É mesmo com profundo pesar que acompanhei o trágico acidente ocorrido na cidade de Lisboa, envolvendo o Elevador da Glória, da Carris, uma empresa pública que serve diariamente centenas de milhares de pessoas e faz parte da identidade da cidade.
Neste momento difícil, a minha solidariedade está com as famílias das vítimas, com os seus amigos, com todos os trabalhadores da Carris e com a comunidade que foi afetada.
Já sabemos que se iniciaram inquéritos de todas as entidades, incluindo o Ministério Público, e talvez um dia chegar-se-á aos responsáveis morais desta tragédia que muito prejudicará a histórica Carris, Lisboa, e a imagem do nosso país para quem nos visita.
Sem querer entrar neste caso em particular, permitam-me partilhar alguns ensinamentos que recebi pela oportunidade que já tive de desempenhar as funções de gestor público no pós troika.

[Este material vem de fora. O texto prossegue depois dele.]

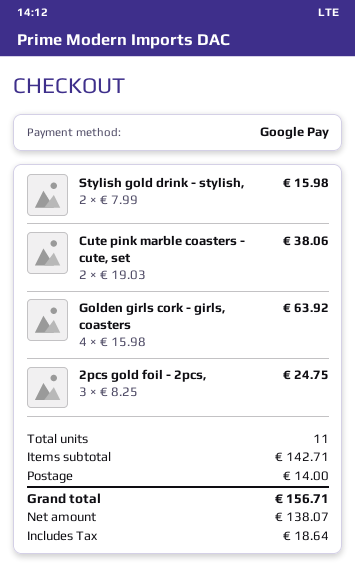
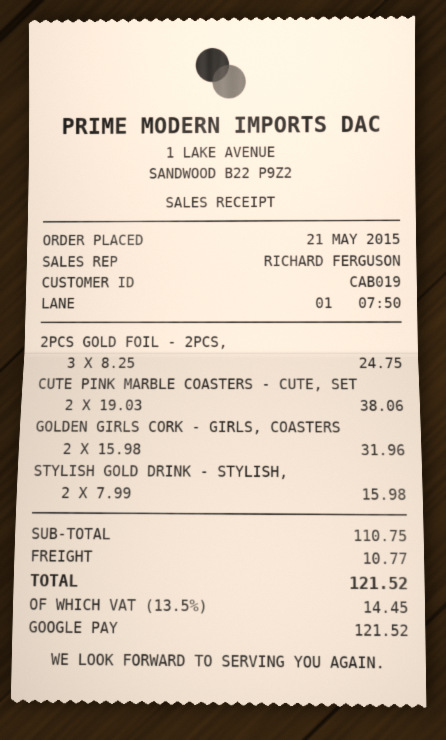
Golden girls cork - girls, coasters: 4 x 15.98 = 63.92 -> 2 x 15.98 = 31.96
subtotal: 142.71 -> 110.75
shipping: 14.00 -> 10.77
tax: 18.64 -> 14.45
total: 156.71 -> 121.52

A verdade é que o FMI já se foi embora de Portugal há mais de uma década e as suas práticas se foram mantendo na máquina do Estado com graves prejuízos para o serviço público que se presta aos cidadãos que pagam os seus impostos. Tentarei exemplificar de forma abstrata sem falar em nenhum caso em concreto, pois tenho o dever de sigilo pelas funções que desempenhei no passado e pelo respeito pela instituição que servi o melhor que consegui, dentro das condições e competências que o Estado determinou, independentemente de o governo ser liderado pela esquerda ou pela direita.
O mito urbano é que um bom gestor é aquele que corta na estrutura e no core. Esta é, infelizmente, a perspectiva dos “gurus” financeiros. Ora o pensamento é absurdo e coloca em causa o básico e elementar. A componente essencial de um negócio, seja ele qual for, deve estar internalizado e nunca a 100% num prestador de serviços. Mas as finanças adoram este pensamento e, por isso, incentivam a passagem do core para os prestadores de serviços limitando a contratação de recursos humanos e aprovando FSE (Fornecimento de Serviços Externos), que podem aumentar os custos 10 ou 100 vezes mais para o cumprimento do mesmo objetivo ou função. Para os interesses é via verde, para garantir um serviço público de excelência há que complicar e dificultar.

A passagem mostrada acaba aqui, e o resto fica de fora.